Senior academician and expert on financial market regulation Jayant R Varma has asked the Securities and Exchange Board of India (Sebi) to disclose the documents related to its ongoing probe at the National Stock Exchange (NSE).
Referring to disclosures relating to alleged unfair access to the bourse’s colocation platform in the recent draft red herring prospectus (DRHP) filed by the NSE, Varma, who teaches at IIM Ahmedabad and sits on the regulator’s internal committees, said such details which concern the integrity of the market infrastructure could not be linked to listing.
He also criticised the apparent double standards in Sebi's treatment of material information in its/exchanges' hands vis-a-vis other listed companies.
In his personal blog posted on the IIM A website late on Tuesday, Varma wrote, “In my view, all the documents whose existence has now been disclosed represent material information about the operation of one of India’s most critical Financial Market Infrastructure (FMI).

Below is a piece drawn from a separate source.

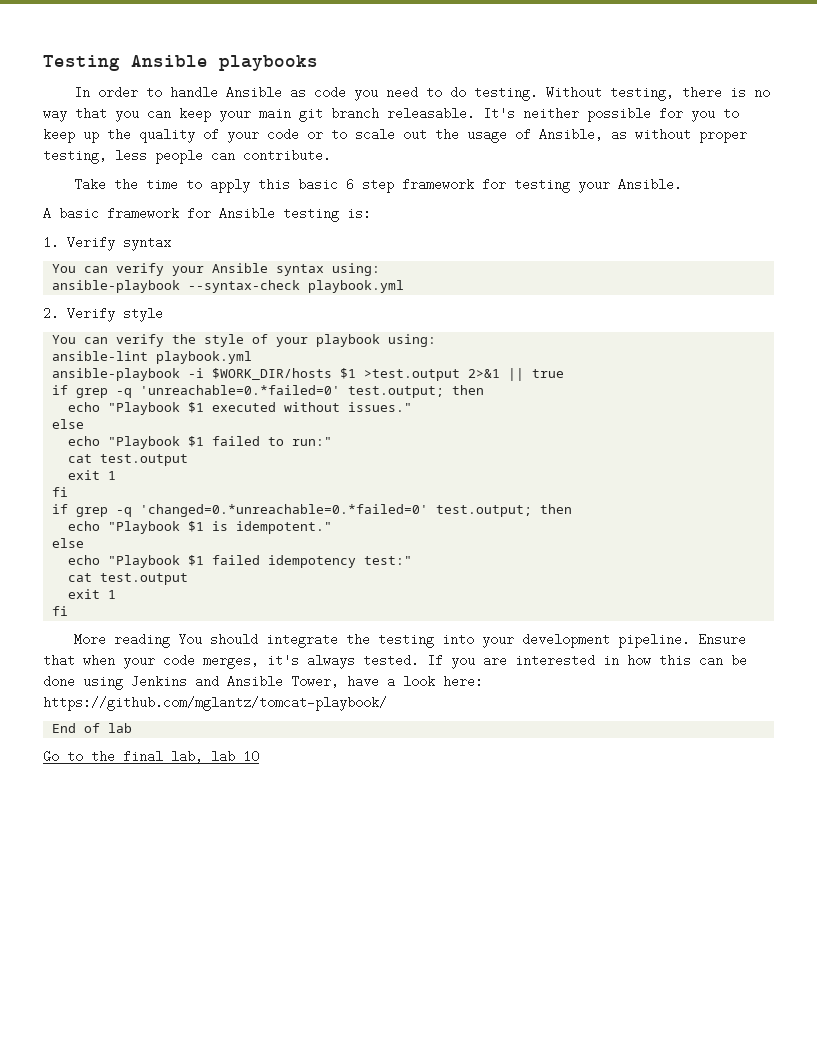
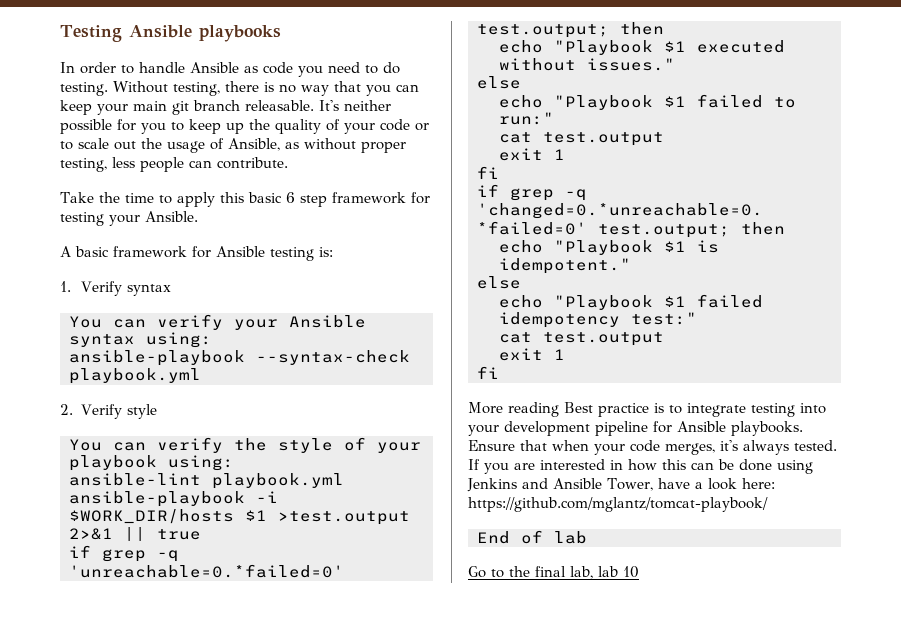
[177,633,690,648] You should integrate the testing into your development pipeline. -> [564,402,826,417] [468,421,803,436] Best practice is to integrate testing into your development pipeline for Ansible playbooks.

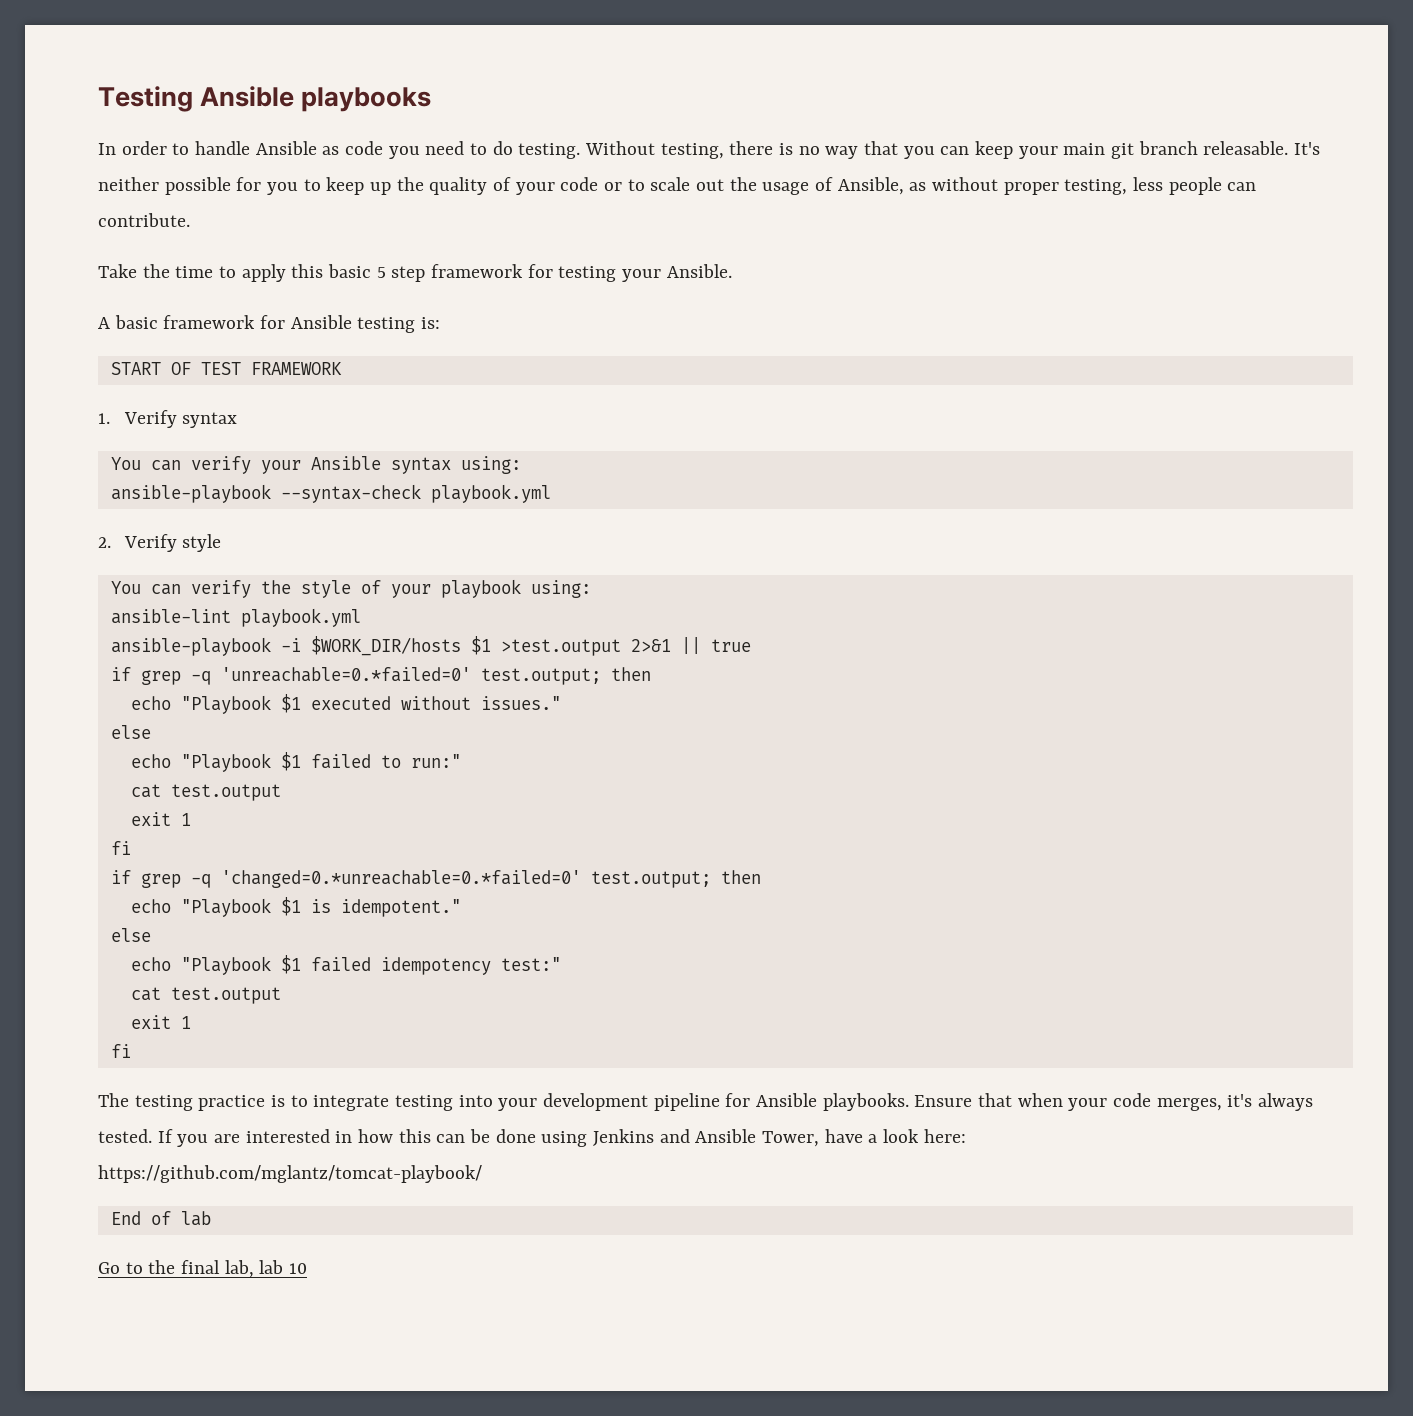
[285,192,295,203] 6 -> [376,267,386,278] 5
(333, 252) none -> [110,362,342,375] // START OF TEST FRAMEWORK
[468,402,593,417] More reading Best -> [98,1093,193,1111] The testing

These documents ought to have been disclosed long ago, but it is still not too late for the regulator to release suitably redacted versions of all these documents.”
He listed key disclosures made in risk factor number three, which refers to complaints about unfair access being provided to some trading members at the NSE. The DRHP revealed that Sebi received these complaints nearly two years ago and the NSE response to Sebi more than a year ago.
Other critical pieces of information confirmed in the DRHP are that a year ago, Sebi engaged a team headed by professors of the Indian Institute of Technology, Bombay, to examine these complaints. The report of this team was sent to the NSE nine months ago. The NSE, in turn, submitted a response disputing these findings.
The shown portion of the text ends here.